Accepted for publication March 28, 2007.

Article

Myeloperoxidase Interacts with Endothelial Cell-Surface Cytokeratin 1 and Modulates Bradykinin Production by the Plasma Kallikrein-Kinin System

Joshua M. Astern*{dagger}{ddagger}@, William F. Pendergraft III*{dagger}, Ronald J. Falk*{dagger}{ddagger}, J. Charles Jennette*{ddagger}, Alvin H. Schmaier{sect}, Fakhri Mahdi, and Gloria A. Preston*{dagger}{ddagger}

From the University of North Carolina Kidney Center,* the Division of Nephrology and Hypertension,{dagger} and the Department of Pathology and Laboratory Medicine, University of North Carolina at Chapel Hill, Chapel Hill, North Carolina; Case Western Reserve University,{sect} Cleveland, Ohio; and the University of Michigan, Ann Arbor, Michigan

@ To whom correspondence should be addressed.

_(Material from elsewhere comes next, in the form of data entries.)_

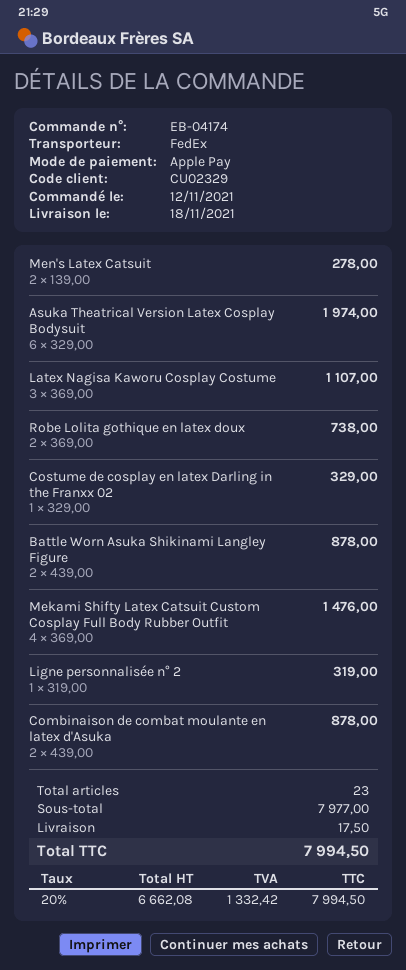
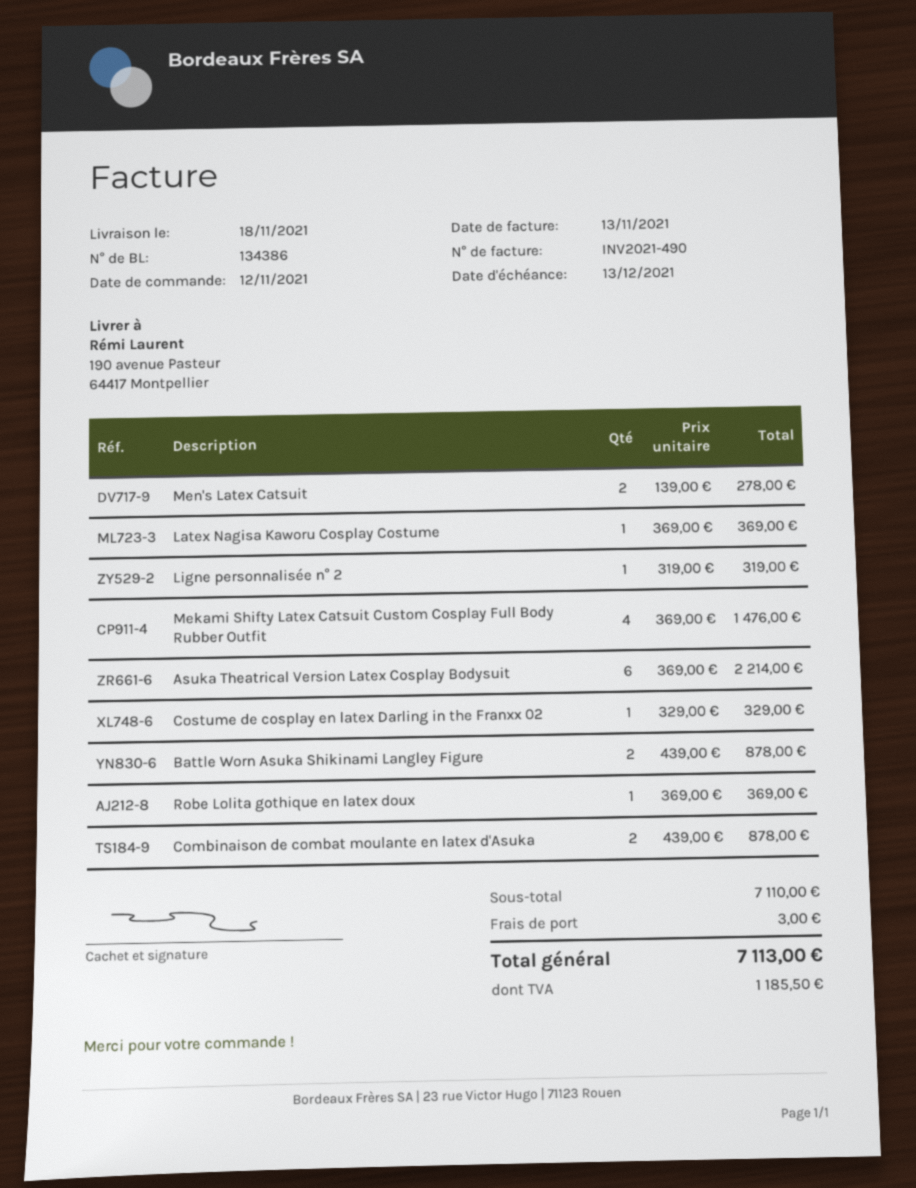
Asuka Theatrical Version Latex Cosplay Bodysuit: 6 x 329.00 = 1974.00 -> 6 x 369.00 = 2214.00
Latex Nagisa Kaworu Cosplay Costume: 3 x 369.00 = 1107.00 -> 1 x 369.00 = 369.00
Robe Lolita gothique en latex doux: 2 x 369.00 = 738.00 -> 1 x 369.00 = 369.00
subtotal: 7977.00 -> 7110.00
shipping: 17.50 -> 3.00
tax: 1332.42 -> 1185.50
total: 7994.50 -> 7113.00

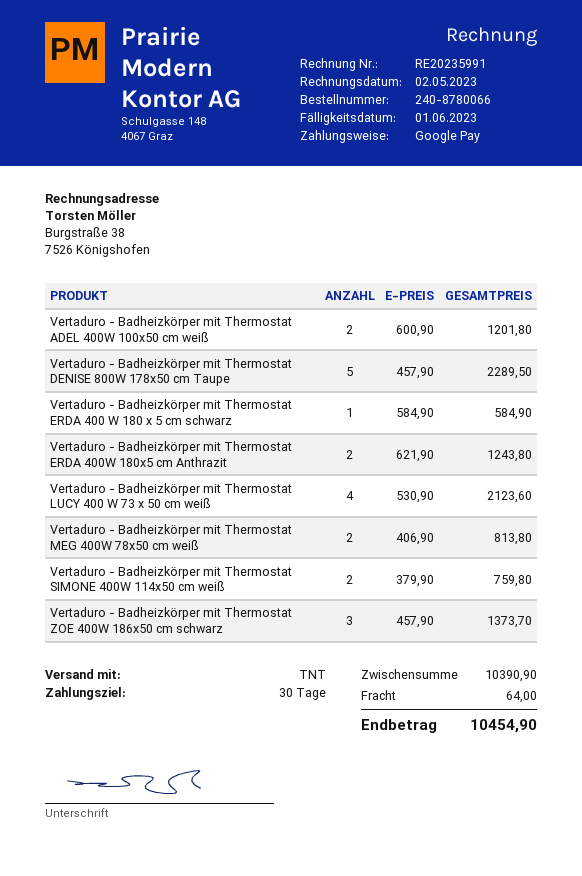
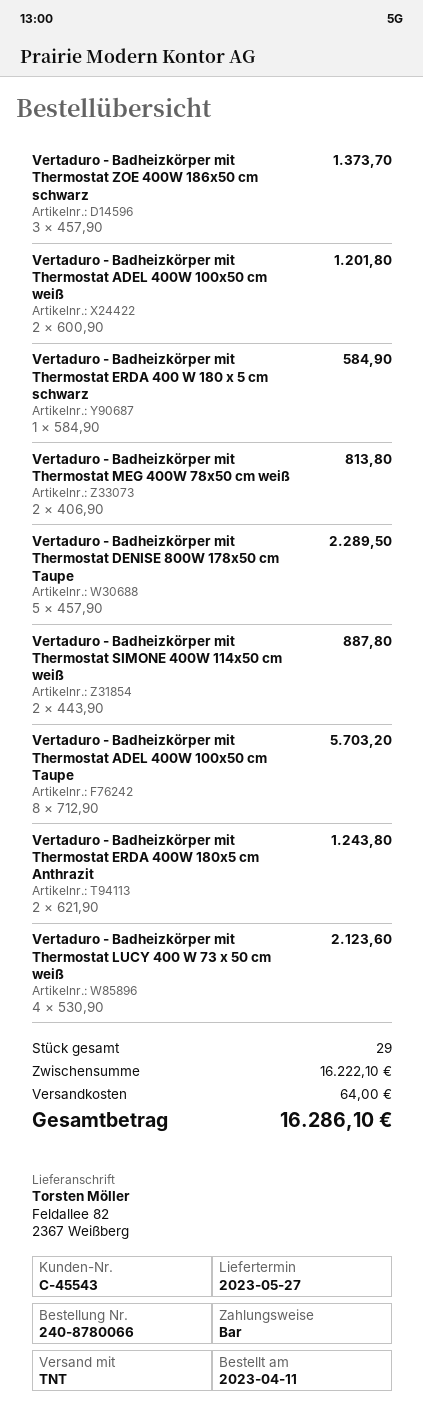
payment method: Google Pay -> cash
Vertaduro - Badheizkörper mit Thermostat SIMONE 400W 114x50 cm weiß: 2 x 379.90 = 759.80 -> 2 x 443.90 = 887.80
Vertaduro - Badheizkörper mit Thermostat ADEL 400W 100x50 cm Taupe: none -> 8 x 712.90 = 5703.20
subtotal: 10390.90 -> 16222.10
total: 10454.90 -> 16286.10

E-mail: jastern{at}med.unc.edu.


  Abstract

During an inflammatory state, functional myeloperoxidase (MPO) is released into the vessel as a result of intravascular neutrophil degradation. One mechanism of resulting cellular injury involves endothelial internalization of MPO, which causes oxidative damage and impairs endothelial signaling. We report the discovery of a protein that facilitates MPO internalization, cytokeratin 1 (CK1), identified using affinity chromatography and mass spectrometry. CK1 interacts with MPO in vitro, even in the presence of 100% human plasma, thus substantiating biological relevance. Immunofluorescent microscopy confirmed that MPO added to endothelial cells can co-localize with endogenously expressed CK1. CK1 acts as a scaffolding protein for the assembly of the vasoregulatory plasma kallikrein-kinin system; thus we explored whether MPO and high molecular weight kininogen (HK) reside on CK1 together or whether they compete for binding. The data support cooperative binding of MPO and HK on cells such that MPO masked the plasma kallikrein cleavage site on HK, and MPO-generated oxidants caused inactivation of both HK and kallikrein. Collectively, interactions between MPO and the components of the plasma kallikrein-kinin system resulted in decreased bradykinin production. This study identifies CK1 as a facilitator of MPO-mediated vascular responses and thus provides a new paradigm by which MPO affects vasoregulatory systems.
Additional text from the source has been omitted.